Learn, network and secure deals at Africa's largest private equity (PE) and venture capital (VC) event
This conference, known for the quality of its attendees and its superb networking in Africa, was for me all about the first word in its title ‘Learn.’ Between the interactive panels, structured debates, and coffee networking breaks – I have four key learnings:
(1) Importance of Partnerships: The key to a successful future lies within partnership between government, business, and civil society. Governments can provide security legal frameworks macroeconomic environments and infrastructure for the private sector to create economic growth and provide wealth more efficiently given rigorous discipline of the markets. FW de Klerk highlighted the correlation between countries that best promote economic freedom and high per capita income, citing the example of Hong Kong and poverty eradication supported by economic freedom and limited government. Accordingly, the audience widely supported the call for governments to provide investors with the knowledge and confidence in the long-term policies in order to invest (i.e., property ownership).
(2) Impact of 2016 Macroeconomic Shocks: During the two-day conference, there was more than one elephant in the room (i.e., Ebola, Brexit, US President-elect Trump, oil prices, Naira fluctuations, etc.) concerning the macroeconomic challenges of 2016 and prospects for the near future. The consensus was the importance of investing in relationships on the ground to ensure deal flow and manage risk beyond diversification of portfolios. For example, attendees highlighted investment in local currency, engaging local institutional money, collective lobbying about PE as a force for good, and understanding changing environments. Given the volatility of 2016 and the outlook for the future – one speaker reminded the panelist of the Serenity prayer in that you have “the serenity to accept the things I cannot change; courage to change the things I can; and wisdom to know the difference.”
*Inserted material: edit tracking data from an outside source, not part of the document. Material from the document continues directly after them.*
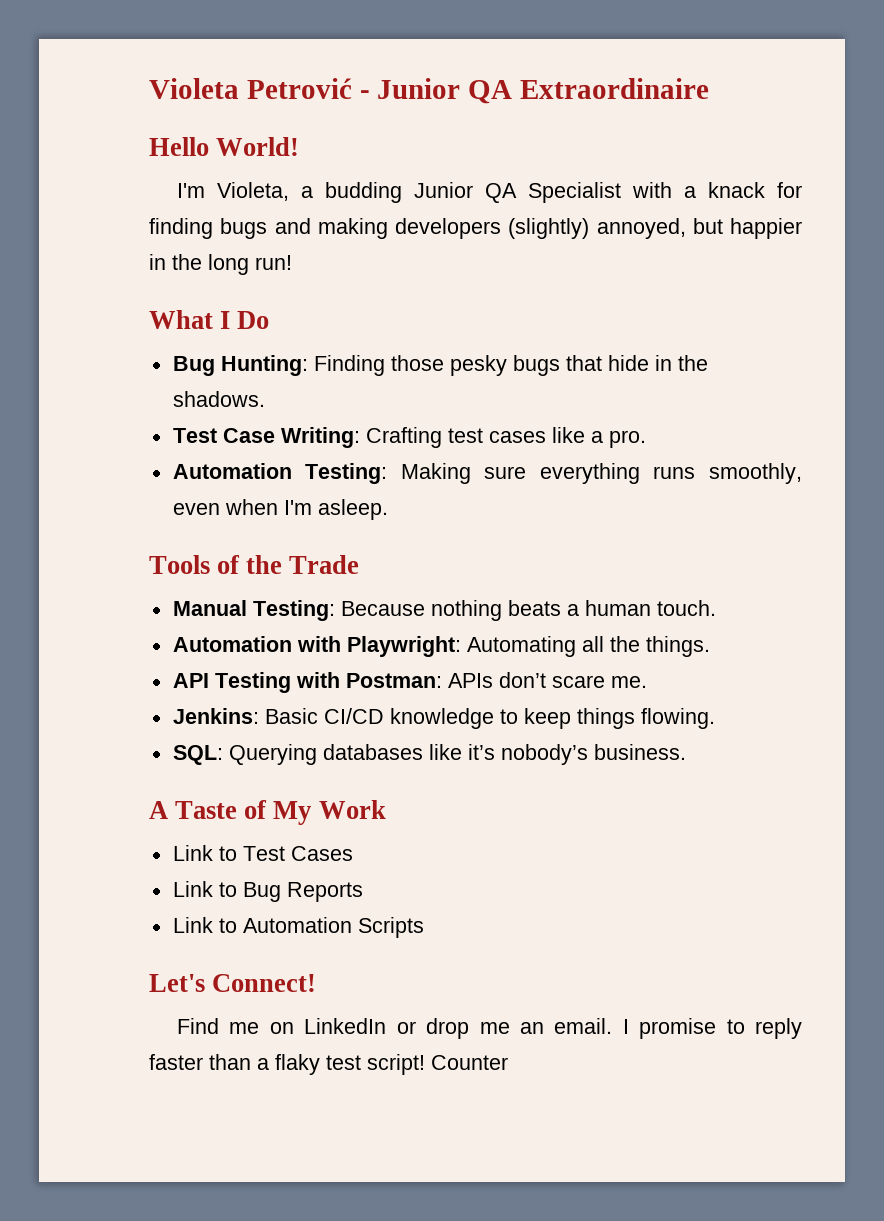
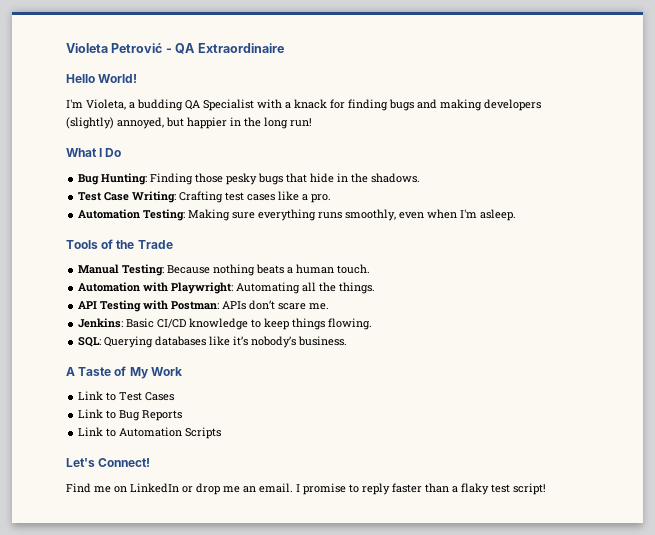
- Violeta Petrović - Junior QA Extraordinaire
+ Violeta Petrović - QA Extraordinaire
- I'm Violeta, a budding Junior QA Specialist with a knack for finding bugs and making developers (slightly) annoyed, but happier in the long run!
+ I'm Violeta, a budding QA Specialist with a knack for finding bugs and making developers (slightly) annoyed, but happier in the long run!
- Counter

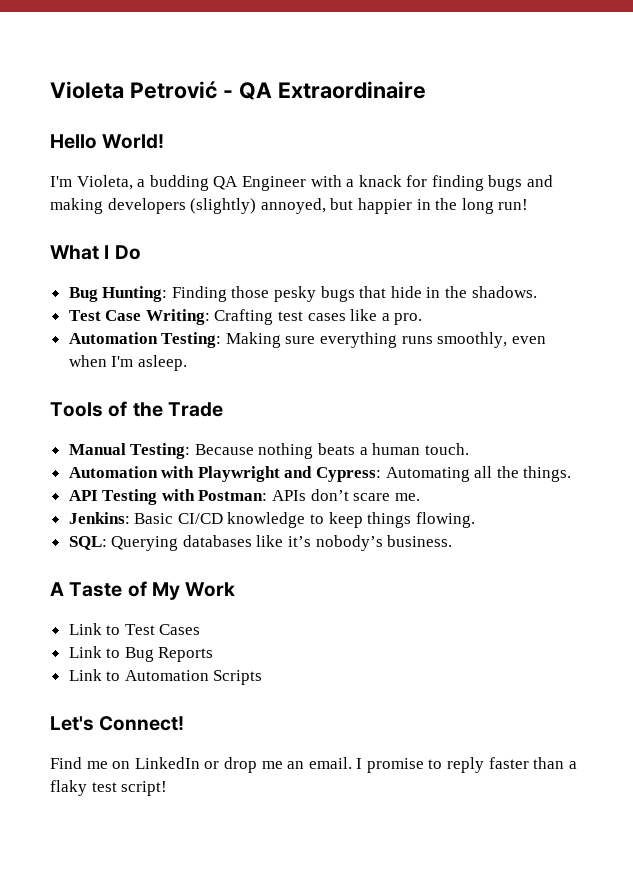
- I'm Violeta, a budding QA Specialist with a knack for finding bugs and making developers (slightly) annoyed, but happier in the long run!
+ I'm Violeta, a budding QA Engineer with a knack for finding bugs and making developers (slightly) annoyed, but happier in the long run!
- Automation with Playwright: Automating all the things.
+ Automation with Playwright and Cypress: Automating all the things.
(3) Predominance of Regional Strategy: My favorite session was a debate regarding whether PE firms should have a pan-African, regional, or one-country strategy. Francophone Africa offers multi country regional business, high urbanization levels, currency union with two central banks, and a unified system of law. Whereas the North Africa panel discussed emerging opportunity admits challenges in Algeria with the need to educate investors on perceived vs. real risk operating in the region. On the other hand, East Africa illustrates considerations of regional integration challenges as political and commercial interest do not align requiring strong understanding of diverse regulatory and political interest in each country. Regardless of location, the speakers highlighted the need to be intentional and nuance about the team/fund manager and their knowledge of local context as well as strong alignment of interest especially when operating in family businesses.
(4) Promotion of ESG: Panelist shared varying definitions of CSR and ESG (environmental, social, and governance); all requiring companies to act responsibly based on current (CSR) and future (ESG) expectations. In Africa, there are prevailing negative perceptions regarding PE and whether or not it can be a force for good; accordingly, ESG is a way to demonstrate benefits to diverse stakeholders but it requires education and clear measurement. Building an industry or creating efficiencies can greatly impact the poor; whereas others cite investing in impact to require mitigating risk to achieve scale out providing a better risk adjusted return across markets demonstrating resilience in an environment of crisis. Unfortunately, many noted the challenge of ESG becoming more than a tick-the-box exercise, widely integrated into the approach of GPs and culture of portfolio companies.
As I learn more about the industry, I still hold the following four questions:
(1) How do you build sincere trust with portfolio companies and demonstrate that your engagement is not just about putting money in and getting more out?
(2) Which firms are genuinely interested in building end-to-end, transformed businesses as opposed to making a quick return?
(3) What is the level of leadership training, culture building, and human capital investment for successful transformation?
(4) Is there demand in the market for more partnership between PE firms and consulting firms given the need to not just bring capital but to engage in management advising, strategy development, and team mentorship?